More than 3,500 Online Grooming Crimes Against Children Recorded by Police Scotland While Safety Laws Discussed

More than 3,500 online grooming crimes have been recorded by Police Scotland while children have been waiting for online safety laws, new figures published by the NSPCC reveal today.

Data from Police Scotland shows 593 Communicating Indecently with a Child offences were recorded last year (2022/23).

The new research shows that in Scotland, 1,873 offences took place against primary school children, with under-13s making up more than half of victims.

The new analysis of the scale of child sexual abuse taking place on social media comes ahead of MPs and Lords making final decisions on the Online Safety Bill next month.

The NSPCC first called for social media regulation to protect children from sexual abuse in 2017 and has been campaigning for robust legislation ever since.

The charity said the number of offences is likely to be far higher than those known to police. In response, they are urging politicians on all sides to support the Bill in its final stages and pass this vital legislation.

Aoife (19) from East Kilbride, South Lanarkshire, was exploited online when she was 15 by an adult male who pretended to be a teenager. The man convinced her to send him images of herself and blackmailed her with these to control her behaviour. When his demands became increasingly intense and frightening, Aoife plucked up the courage to tell her mum and teachers, who helped them to report it to the police.

Aoife said: “When I found out I’d been talking to an older man I was petrified. I remember it was 3am and I was sitting in my room, just shaking. I felt like I was the only person in the world and started crying.

“I wanted my mum, and while she was just in the room next door I thought I couldn’t tell her because it’s so embarrassing, but all I wanted was a hug from her.”

A draft Online Safety Bill was published over two years ago but regulation was first promised by Government in 2018 following the NSPCC’s call for action and the launch of its Wild West Web campaign.

The charity has been campaigning for strong legislation ever since, working closely with survivors, Government, Parliamentarians, and other civil society groups to ensure it effectively tackles the way social media and gaming sites contribute to child sexual abuse.

The legislation will mean tech companies have a legal duty of care for young users and must assess their products for child abuse risks and put mitigations in place to protect children.

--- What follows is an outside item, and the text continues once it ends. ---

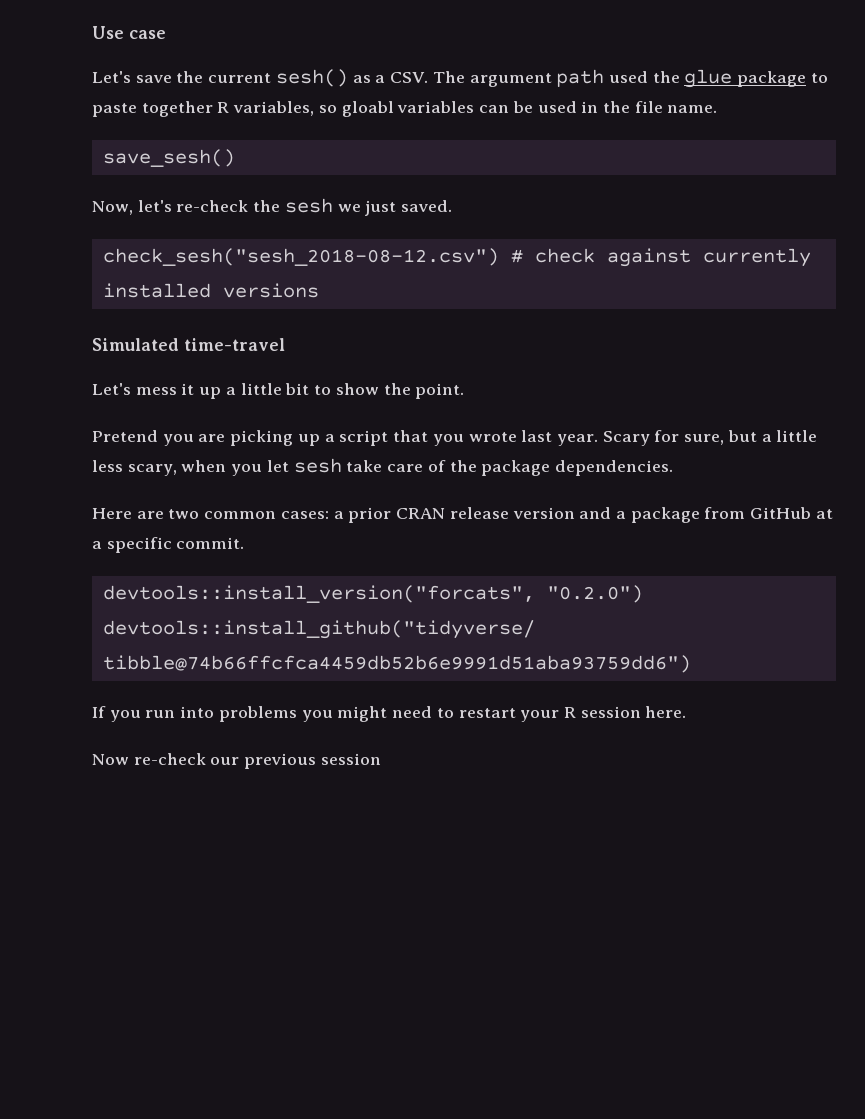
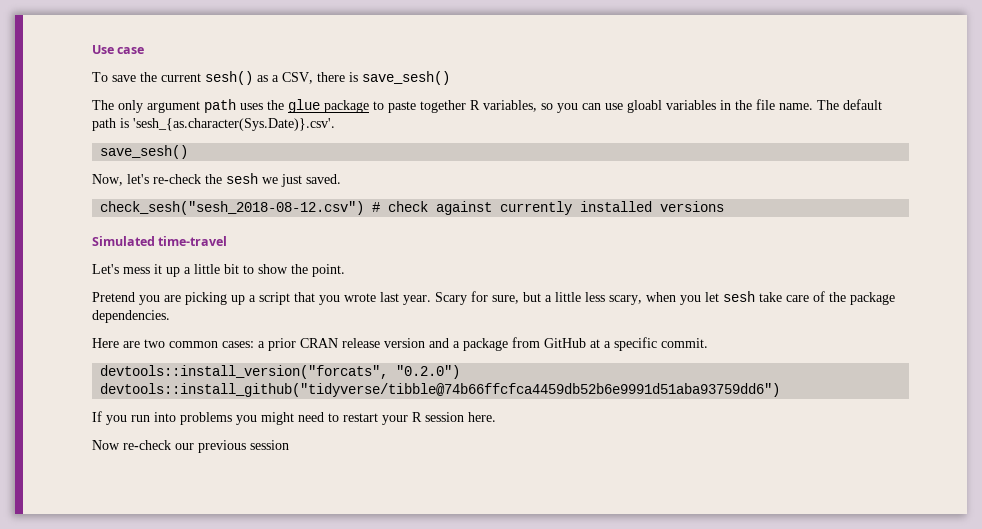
[92,71,131,83] Let's -> [92,72,108,82] To
[390,71,465,83] CSV. The -> [282,71,450,85] [92,100,143,113] CSV, there is save_sesh() // The only
[608,71,648,83] used -> [240,103,263,110] uses
[341,101,577,117] gloabl variables can be used -> [557,100,716,113] you can use gloabl variables
(718, 109) none -> [817,99,882,110] [92,118,335,131] The default path is 'sesh_{as.character(Sys.Date)}.csv'.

It will give the regulator Ofcom powers to address significant abuse taking place in private messaging and require companies to put safeguards in place to identify and disrupt abuse in end-to-end encrypted environments.

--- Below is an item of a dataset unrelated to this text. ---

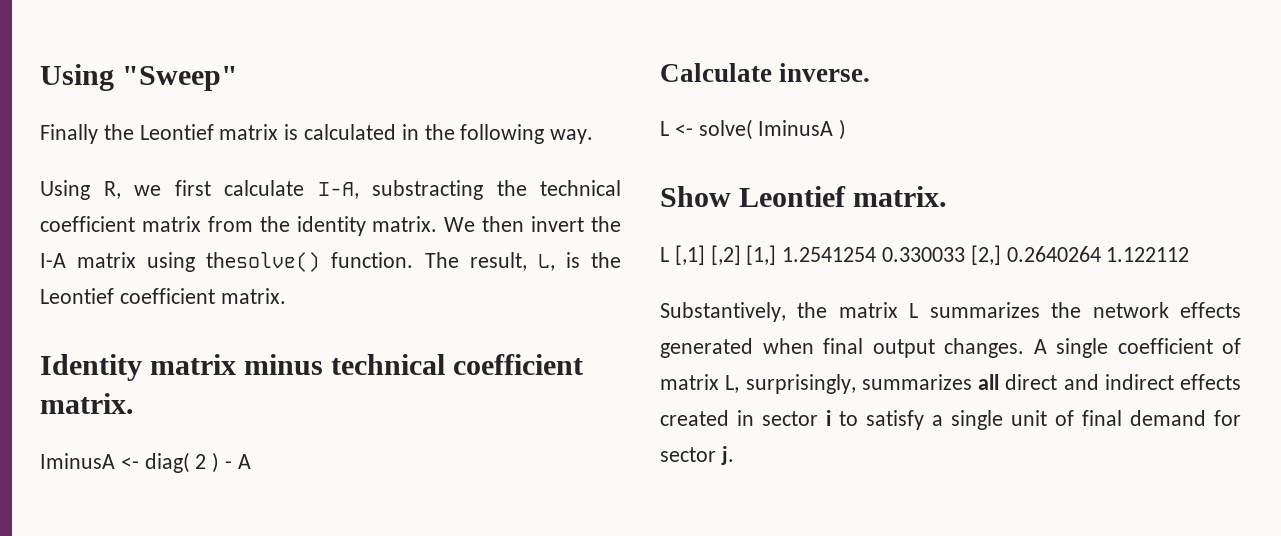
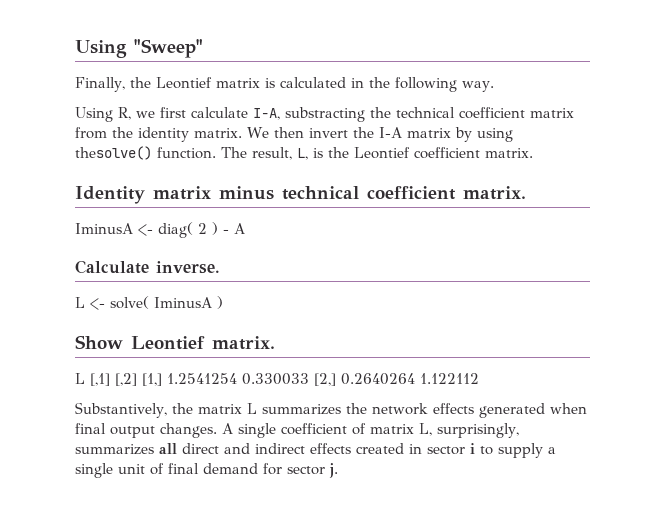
[40,124,98,144] Finally -> [75,77,125,92] Finally,
(137, 260) none -> [454,127,472,142] by
[866,410,924,430] satisfy -> [498,443,543,458] supply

The NSPCC said these measures are vital to effectively protect children from the most insidious abuse and recent polling shows they are backed by more than seven in ten voters.

Sir Peter Wanless, NSPCC Chief Executive said: “Today’s research highlights the sheer scale of child abuse happening on social media and the human cost of fundamentally unsafe products.

“The number of offences must serve as a reminder of why the Online Safety Bill is so important and why the ground-breaking protections it will give children are desperately needed.

“We’re pleased the Government has listened and strengthened the legislation so companies must tackle how their sites contribute to child sexual abuse in a tough but proportionate way, including in private messaging.

“It’s now up to tech firms, including those highlighted by these stark figures today, to make sure their current sites and future services do not put children at unacceptable risk of abuse.”

As well as winning the commitment to legislate, the NSPCC has helped shape significant gains for children in the Online Safety Bill as it has passed through Parliament, including:

  • Senior tech bosses will be held criminally liable for significant failures that put children at risk of sexual abuse and other harm.
  • Girls will be given specific protections as Ofcom will produce guidance on tackling Violence Against Women and Girls for companies to follow.
  • Companies will have to crack down on so-called tribute pages and breadcrumbing that use legal but often stolen images of children and child accounts to form networks of offenders to facilitate child sexual abuse.
  • Sites will have to consider how grooming pathways travel across various social media apps and games and work together to prevent abuse spreading across different platforms.

The NSPCC is still seeking assurances that the legislation will effectively regulate AI and immersive technology and wants an online child safety advocacy body specifically to speak with and for children as part of the day-to-day regulatory regime. They argue that this will help spot emerging risks and fight for the interests and safety of children before tragedies arise.

The charity are asking campaigners to reach out to MPs with personal messages about why they should act to make the online world safer for children and pass a robust Online Safety Bill in the coming weeks.